За многолетнюю трудовую деятельность руководимый им Козиковский леспромхоз (позднее лесокомбинат) заготовил и вывез миллионы кубометров хвойной и лиственной древесины, которая по Волге расходилась в разные стороны.
Лесничие ему говорили об экономии лесных площадей: «Стоит ли безрассудно махать топором, ведь лес не вечен?!»
Но директор, уверенный в своей правоте, отвечал: «На наш век лесу хватит, а будущему поколению вырастет новый, вы же занимаетесь посадкой леса». И Лаптев намечал директивы: коллектив Козиковского леспромхоза, вступая в год очередной пятилетки, будет трудиться с еще большим энтузиазмом, еще шире развернет социалистическое соревнование за дальнейшее повышение эффективности производства, производительности труда, улучшение качества выпускаемой продукции, за внедрение новой техники и технологии, выявление неиспользованных ресурсов, за экономию и бережливость, укрепление трудовой и производственной дисциплины.
Иногда по праздникам Анатолий Андреевич надевает парадный костюм и любуется отражением в зеркале.
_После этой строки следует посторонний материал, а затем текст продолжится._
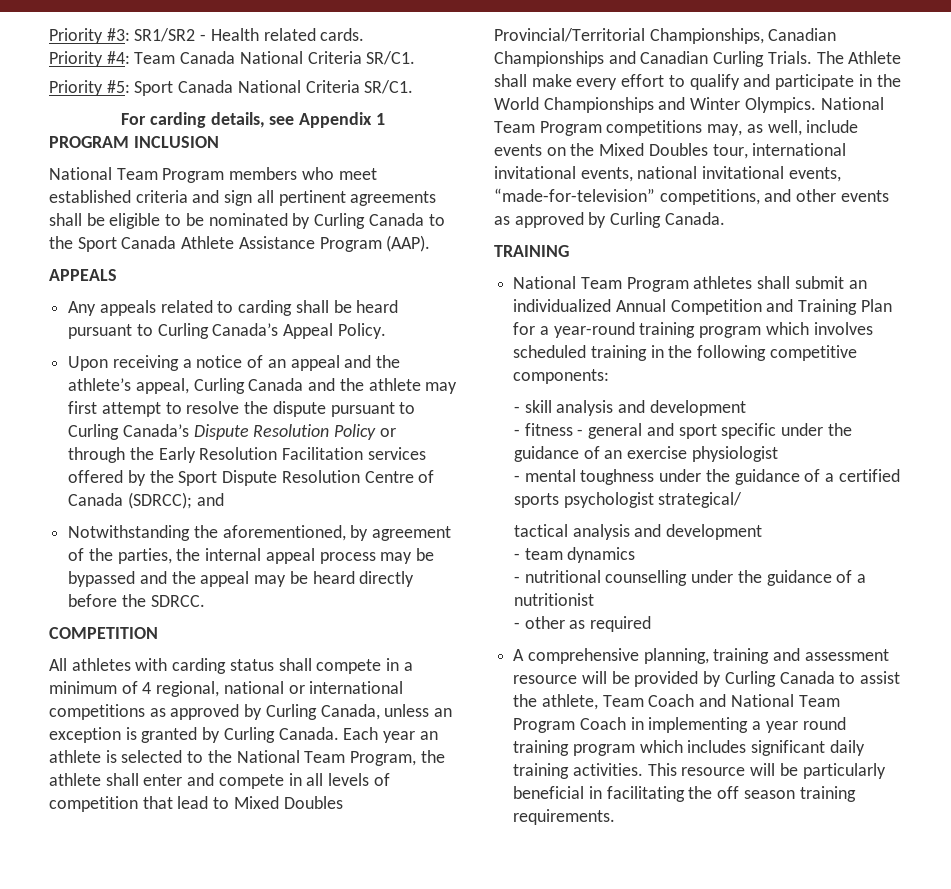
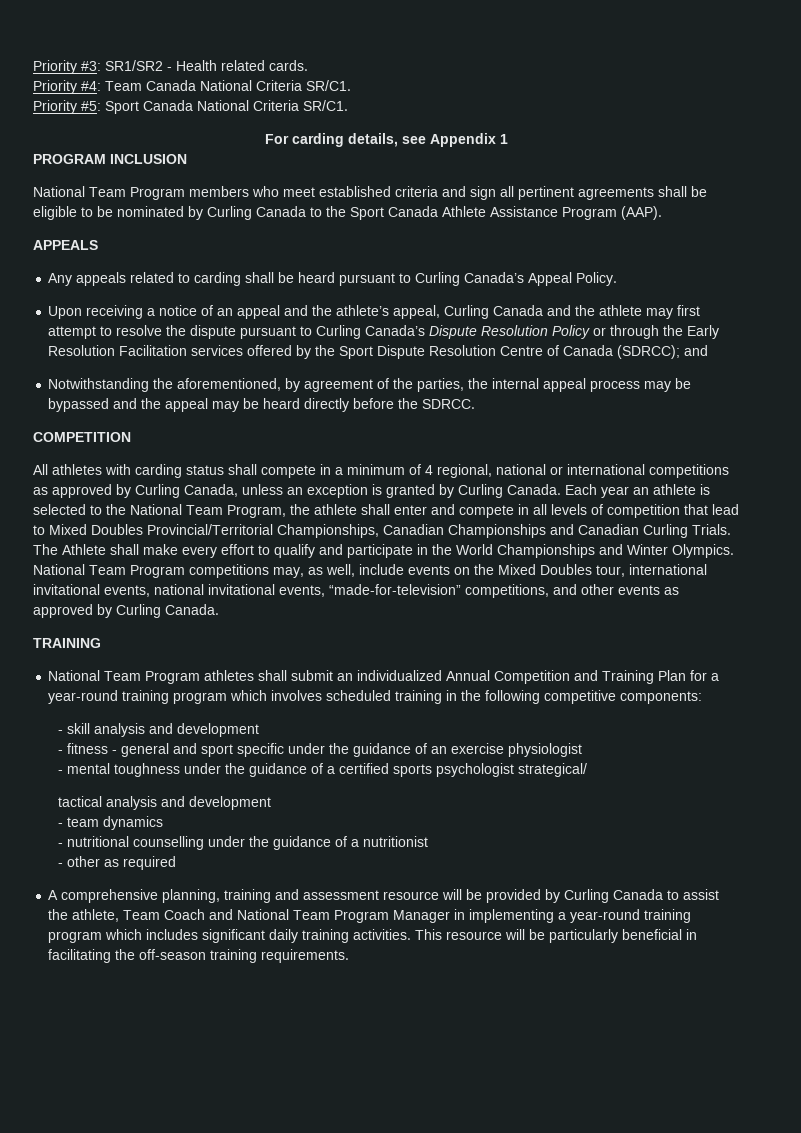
- A comprehensive planning, training and assessment resource will be provided by Curling Canada to assist the athlete, Team Coach and National Team Program Coach in implementing a year round training program which includes significant daily training activities.
+ A comprehensive planning, training and assessment resource will be provided by Curling Canada to assist the athlete, Team Coach and National Team Program Manager in implementing a year-round training program which includes significant daily training activities.
- This resource will be particularly beneficial in facilitating the off season training requirements.
+ This resource will be particularly beneficial in facilitating the off-season training requirements.

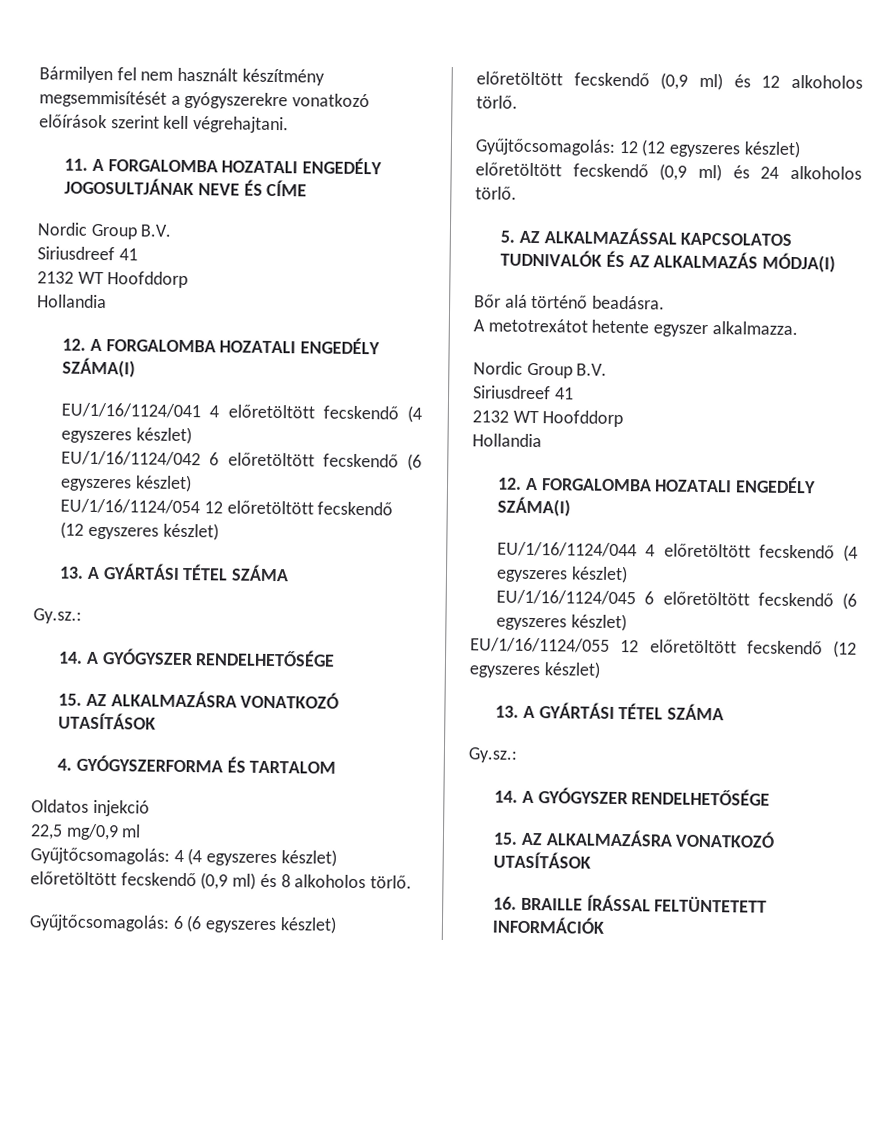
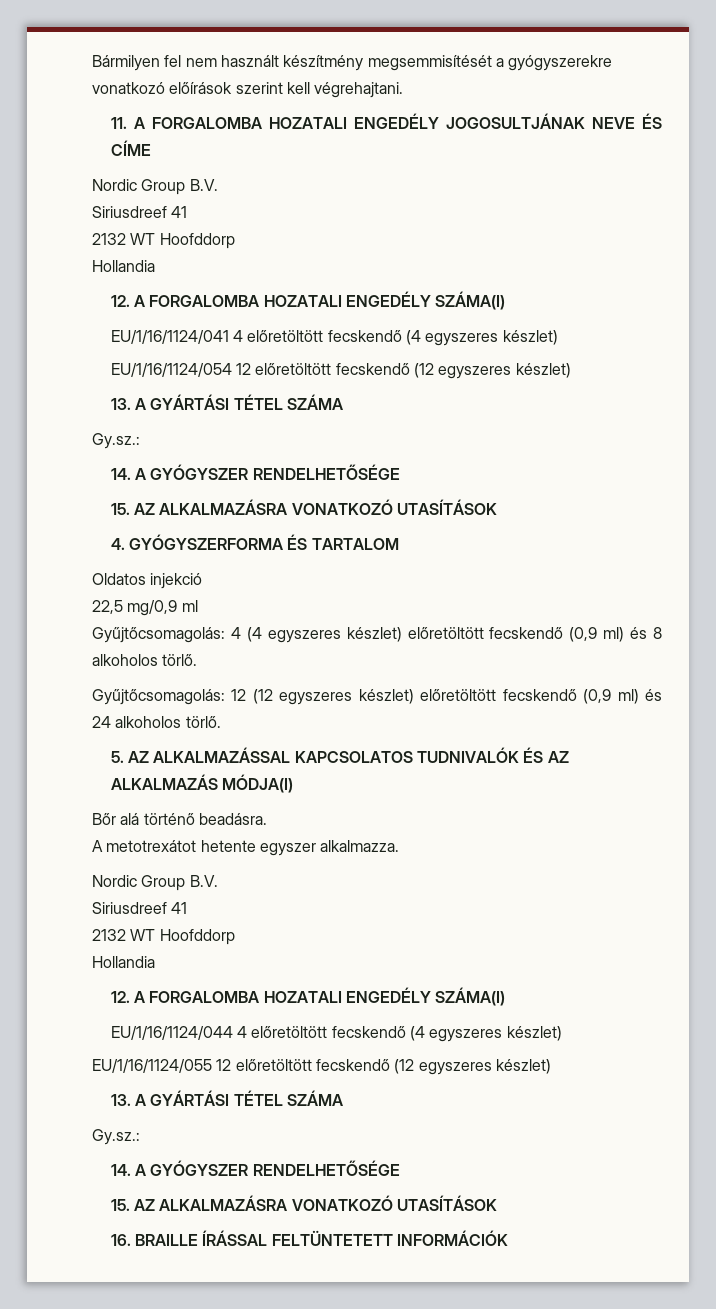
- EU/1/16/1124/042 6 előretöltött fecskendő (6 egyszeres készlet)
- Gyűjtőcsomagolás: 6 (6 egyszeres készlet) előretöltött fecskendő (0,9 ml) és 12 alkoholos törlő.
- EU/1/16/1124/045 6 előretöltött fecskendő (6 egyszeres készlet)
Серебряно позванивают боевые награды – ордена Отечественной войны, медали «За отвагу», «За взятие Кенигсберга», «За взятие Берлина», «За победу над Германией». Звон наград, словно звон колоколов, отзывается эхом артиллерийской канонады прошедшей войны, где Анатолий Лаптев воевал. Он получил повестку в 1943 году, будучи лесотехником Юринского лесхоза. Уже после войны он получил высшее образование, окончив лесотехнический институт в Йошкар-Оле, и с тех пор посвятил себя заготовкам древесины.